Content revision data:
----
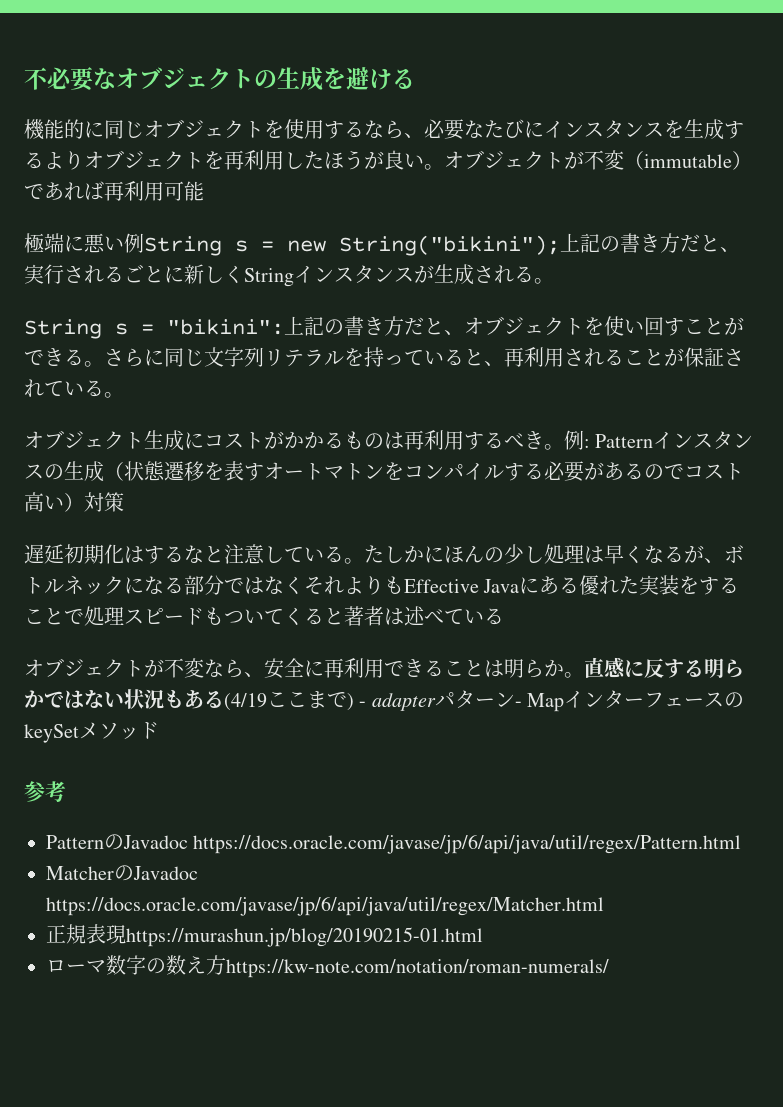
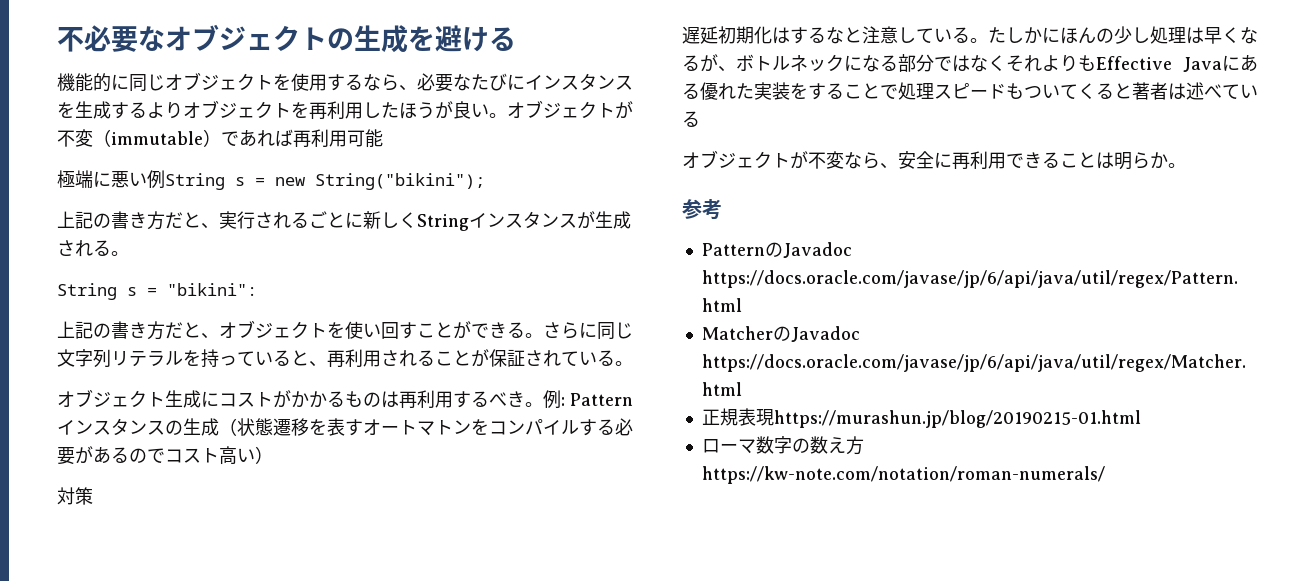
(560, 245) none -> (485, 181) //
(284, 327) none -> (257, 289) //
(84, 502) none -> (273, 455) //
[584,657,744,679] [24,689,745,712] [24,722,159,743] 直感に反する明らかではない状況もある(4/19ここまで) - adapterパターン- MapインターフェースのkeySetメソッド -> (1186, 165) none

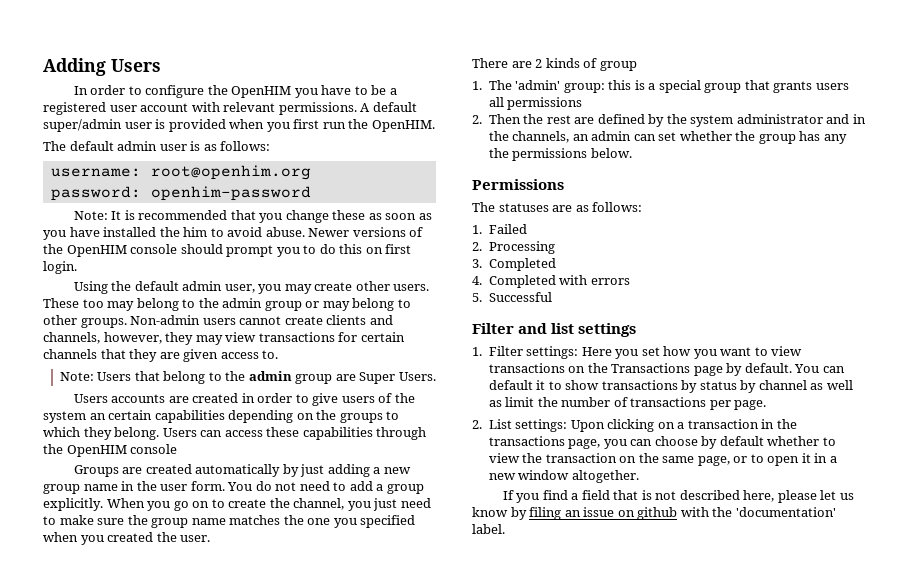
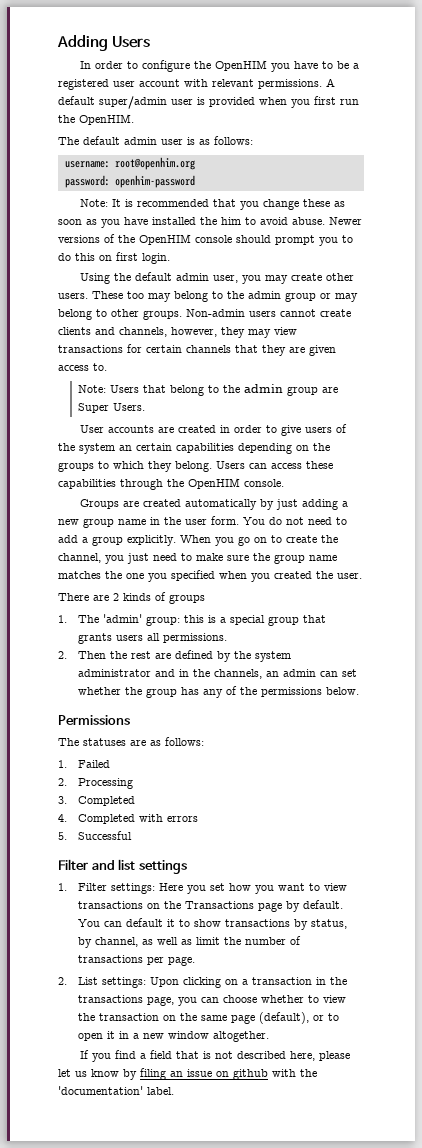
[73,394,108,403] Users -> [79,425,104,433] User
[130,444,178,454] console -> [244,479,284,487] console.
[599,61,637,71] group -> [169,594,205,604] groups
[507,97,583,110] permissions -> [163,633,228,643] permissions.
(847, 139) none -> [226,686,238,695] of
[699,380,807,393] status by channel -> [311,919,348,929] [78,937,139,948] status, by channel,
[701,436,764,449] by default -> (258, 999) none
[697,456,730,466] page, -> [231,1012,310,1024] page (default),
----
◆ Problem requirements ◆
Return exactly the lines from the line holding "[507,97,583,110] permissions ->" to the last line of the data, with both of those lines included and nothing added.

◆ Finished task ◆
[507,97,583,110] permissions -> [163,633,228,643] permissions.
(847, 139) none -> [226,686,238,695] of
[699,380,807,393] status by channel -> [311,919,348,929] [78,937,139,948] status, by channel,
[701,436,764,449] by default -> (258, 999) none
[697,456,730,466] page, -> [231,1012,310,1024] page (default),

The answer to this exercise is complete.